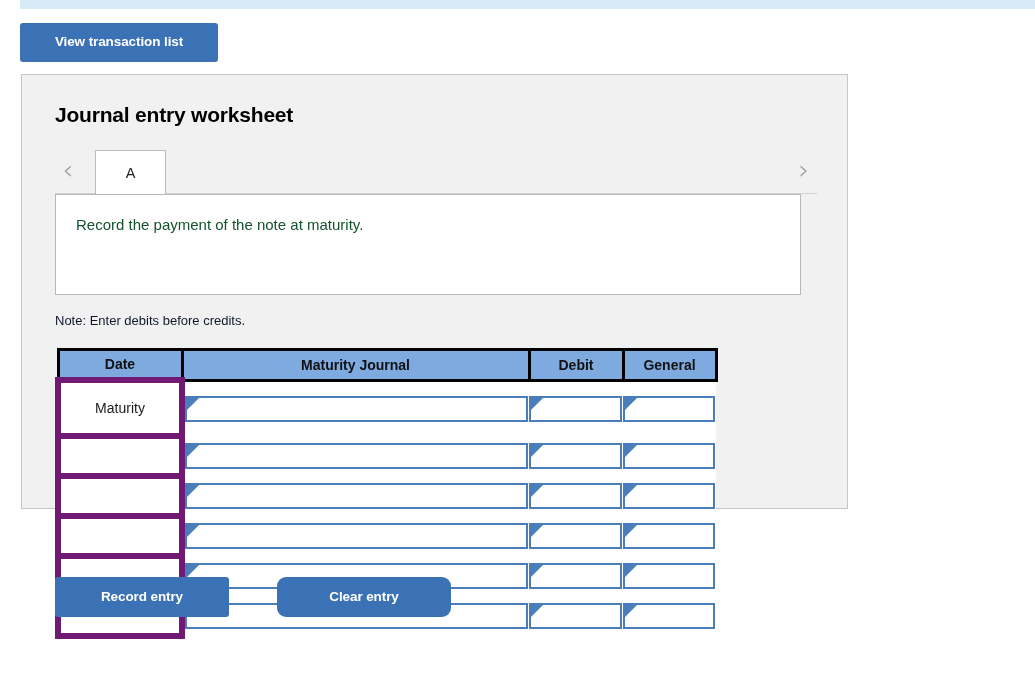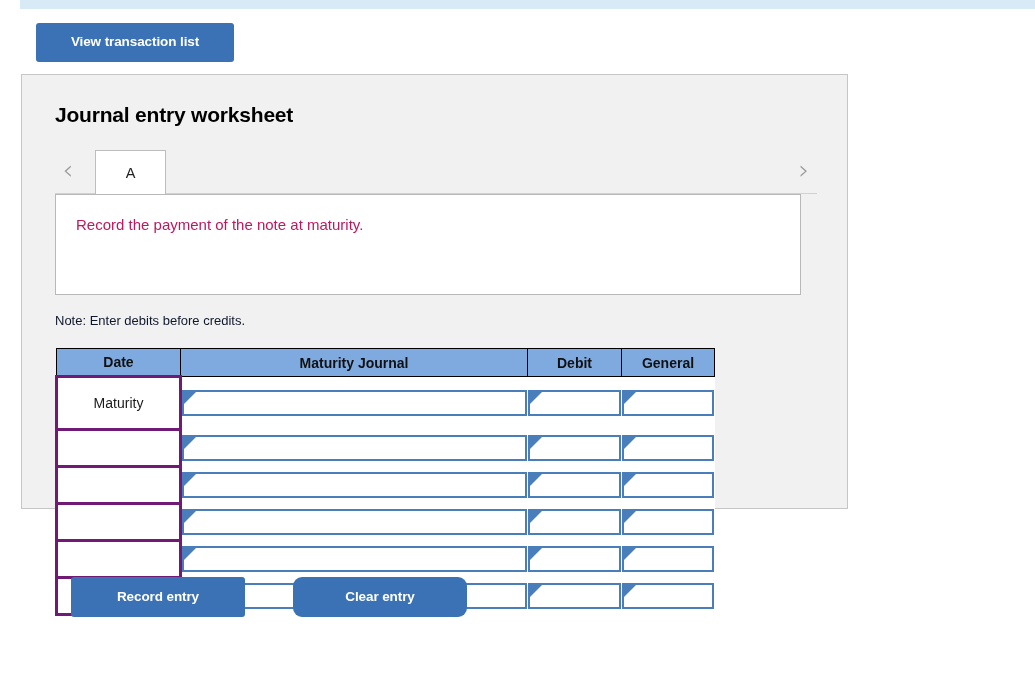--- a/index.html
+++ b/index.html
@@ -42,7 +42,6 @@
     justify-content: center;
     text-align: center;
     line-height: 1.1;
-    margin-left: 16px;
   }
 
   #view-transaction-list {

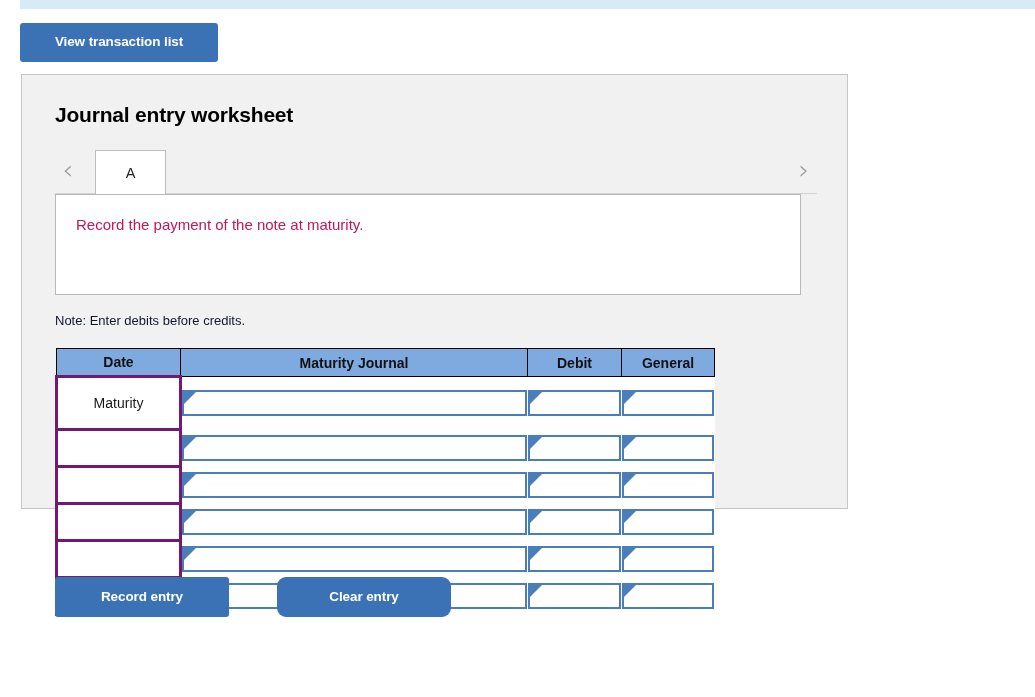--- a/index.html
+++ b/index.html
@@ -142,7 +142,7 @@
     left: 20px;
     top: 21px;
     font-size: 15px;
-    color: #be185d;
+    color: #14532d;
   }
 
   .note {

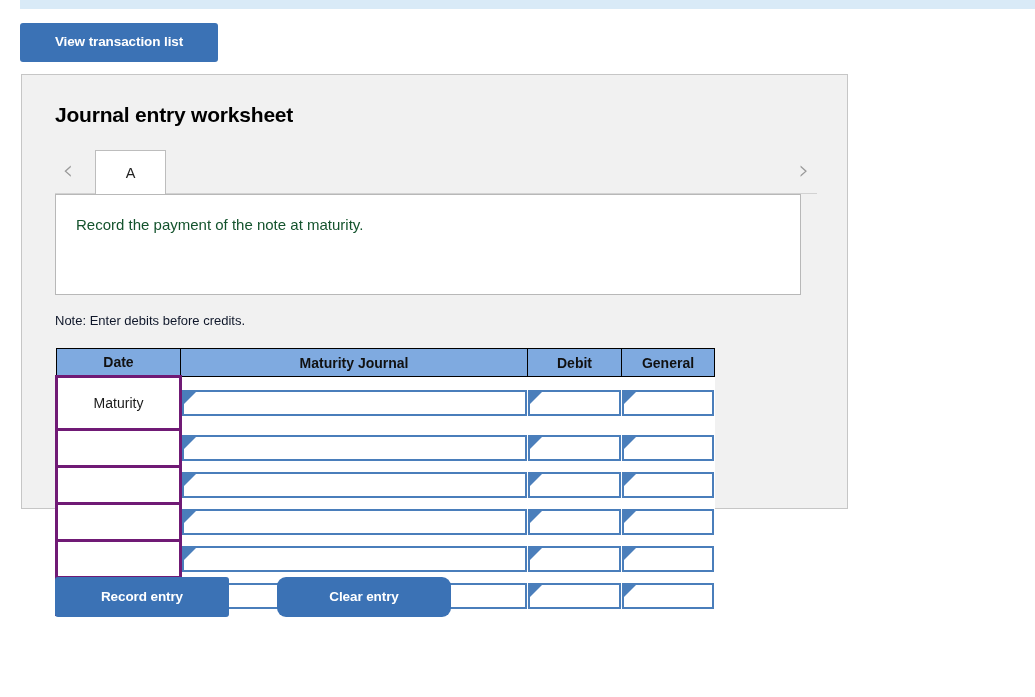--- a/index.html
+++ b/index.html
@@ -164,7 +164,7 @@
   }
   .jtable th {
     background: #7faae0;
-    border: 1px solid #000000;
+    border: 3px solid #000000;
     color: #111111;
     font-size: 14px;
     font-weight: bold;

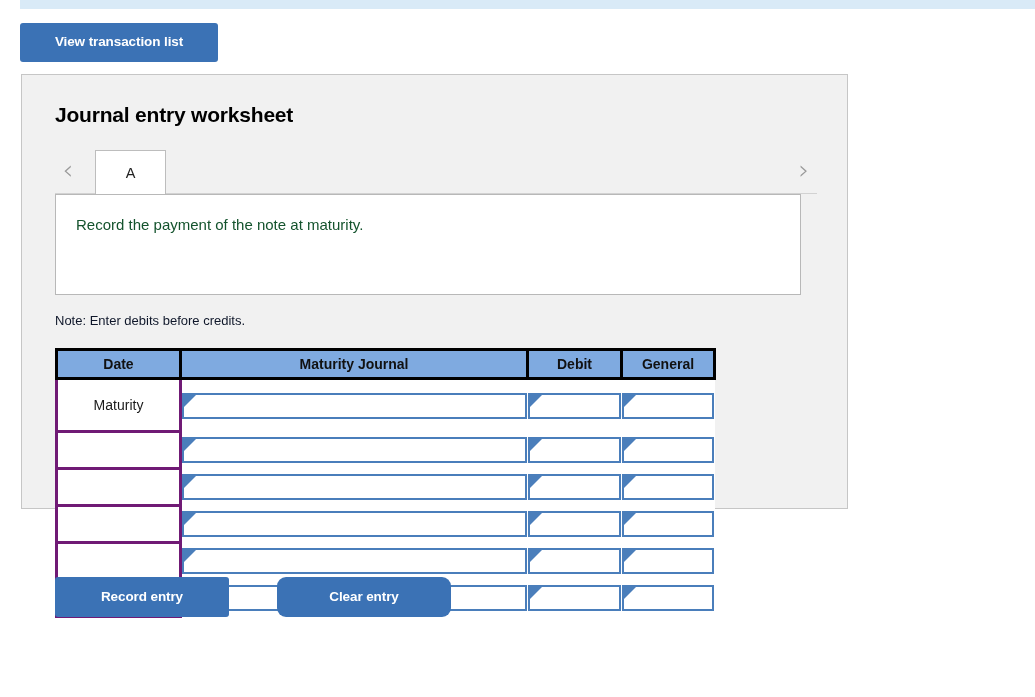--- a/index.html
+++ b/index.html
@@ -175,7 +175,7 @@
   .jtable td {
     padding: 17px;
     height: 29px;
-    border: 3px solid #701a75;
+    border: 6px solid #701a75;
     background: #ffffff;
     box-sizing: border-box;
   }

────────────────────────────────────────

= What needs to be done =
Give the data again word for word, without images.

= Answer below =
--- a/index.html
+++ b/index.html
@@ -42,7 +42,6 @@
     justify-content: center;
     text-align: center;
     line-height: 1.1;
-    margin-left: 16px;
   }
 
   #view-transaction-list {

--- a/index.html
+++ b/index.html
@@ -142,7 +142,7 @@
     left: 20px;
     top: 21px;
     font-size: 15px;
-    color: #be185d;
+    color: #14532d;
   }
 
   .note {

--- a/index.html
+++ b/index.html
@@ -164,7 +164,7 @@
   }
   .jtable th {
     background: #7faae0;
-    border: 1px solid #000000;
+    border: 3px solid #000000;
     color: #111111;
     font-size: 14px;
     font-weight: bold;

--- a/index.html
+++ b/index.html
@@ -175,7 +175,7 @@
   .jtable td {
     padding: 17px;
     height: 29px;
-    border: 3px solid #701a75;
+    border: 6px solid #701a75;
     background: #ffffff;
     box-sizing: border-box;
   }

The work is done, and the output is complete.